Now that we have our locator, let's see it in action:

# Perform a simple search
results = locator.search("DocPrompt")

for result in results:
    print(f"Found on page {result.page_number}")
    print(f"Text: {result.text}")
    print(f"Bounding box: {result.text_location.merged_source_block.bounding_box}")
    print("---")

This search operation happens in milliseconds, even for large documents, thanks to the Rust-powered backend!

Advanced Search Capabilities

Refining to Word Level

DocPrompt can automatically refine search results to the word level:

refined_results = locator.search("DocPrompt", refine_to_word=True)

This gives you pinpoint accuracy in locating text within your document.

Page-Specific Search

Need to search on a specific page?
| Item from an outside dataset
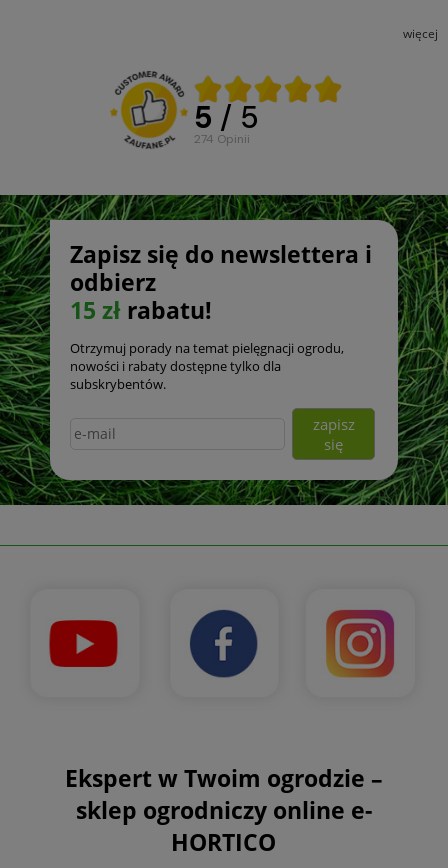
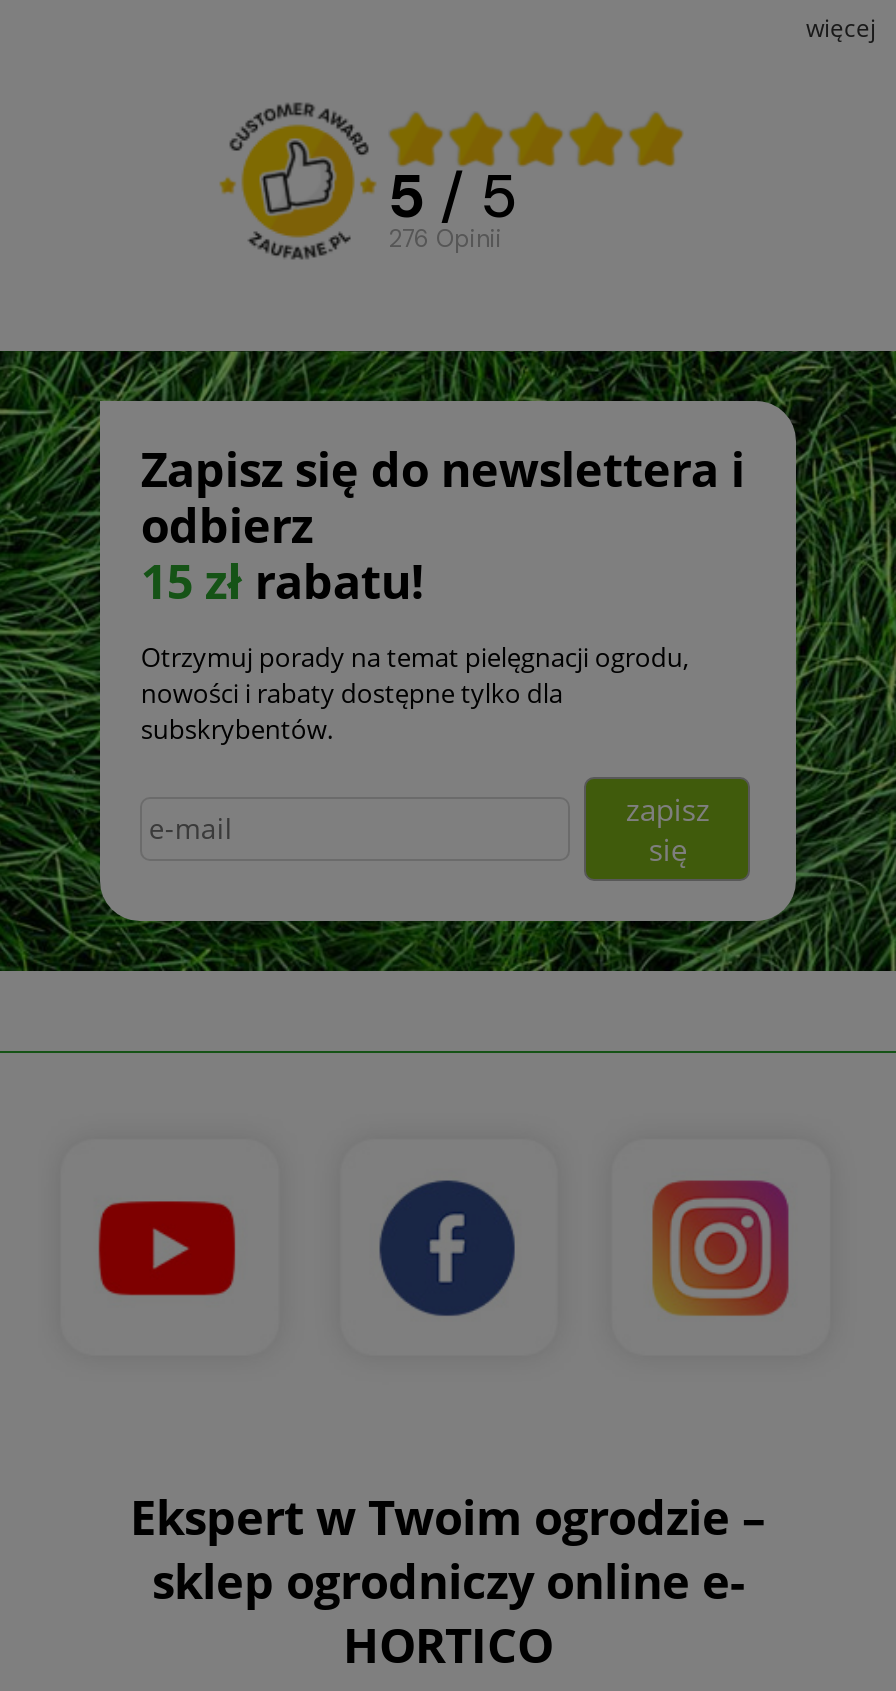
- 274 opinii
+ 276 opinii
No problem:

page_5_results = locator.search("DocPrompt", page_number=5)

Best Match Search

Find the best matches based on different criteria:

best_short_matches = locator.search_n_best("DocPrompt", n=3, mode="shortest_text")

best_long_matches = locator.search_n_best("DocPrompt", n=3, mode="longest_text")
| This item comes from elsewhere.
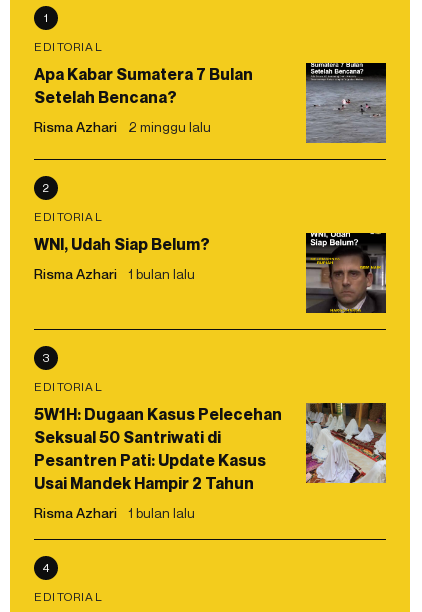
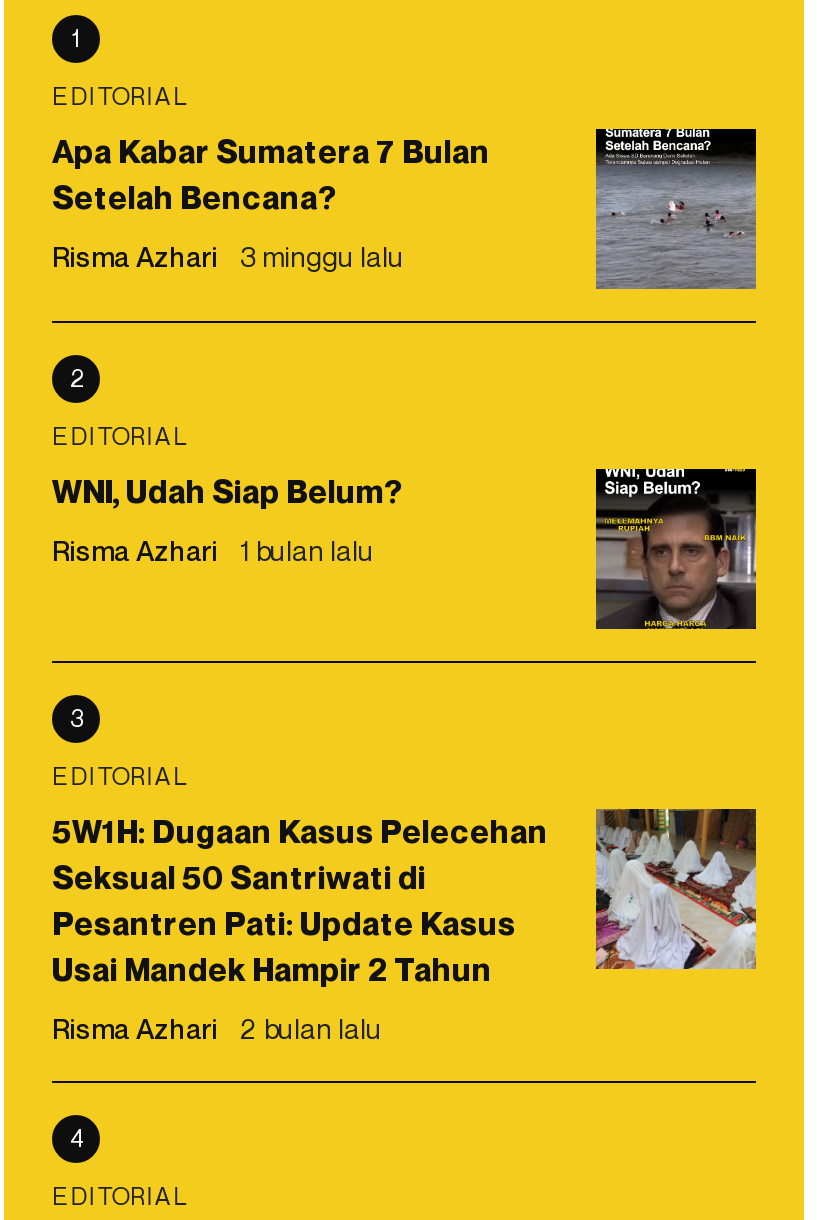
- Risma Azhari 2 minggu lalu
+ Risma Azhari 3 minggu lalu

- Risma Azhari 1 bulan lalu
+ Risma Azhari 2 bulan lalu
best_overall_matches = locator.search_n_best("DocPrompt", n=3, mode="highest_score")

Spatial Queries: Beyond Text Search 🗺️

DocPrompt's locator isn't just fast—it's spatially aware! You can perform queries based on document layout:

from docprompt.schema.layout import NormBBox

# Get blocks near a specific area on page 1
bbox = NormBBox(x0=0.1, top=0.1, x1=0.2, bottom=0.2)
nearby_blocks = locator.get_k_nearest_blocks(bbox, page_number=1, k=5)

# Get overlapping blocks
overlapping_blocks = locator.get_overlapping_blocks(bbox, page_number=1)

This spatial awareness opens up possibilities for advanced document analysis and data extraction!

Conclusion: Search at the Speed of Thought 🧠💨

DocPrompt's DocumentProvenanceLocator brings unprecedented speed and precision to document search and analysis. By leveraging the power of Rust, it offers:

Lightning-fast full-text search
Precise text location within documents
Advanced spatial querying capabilities
Scalability for large documents and datasets

Whether you're building a document analysis pipeline, a search system, or any text-based application, DocPrompt's Provenance Locator offers the speed and accuracy you need to stay ahead of the game.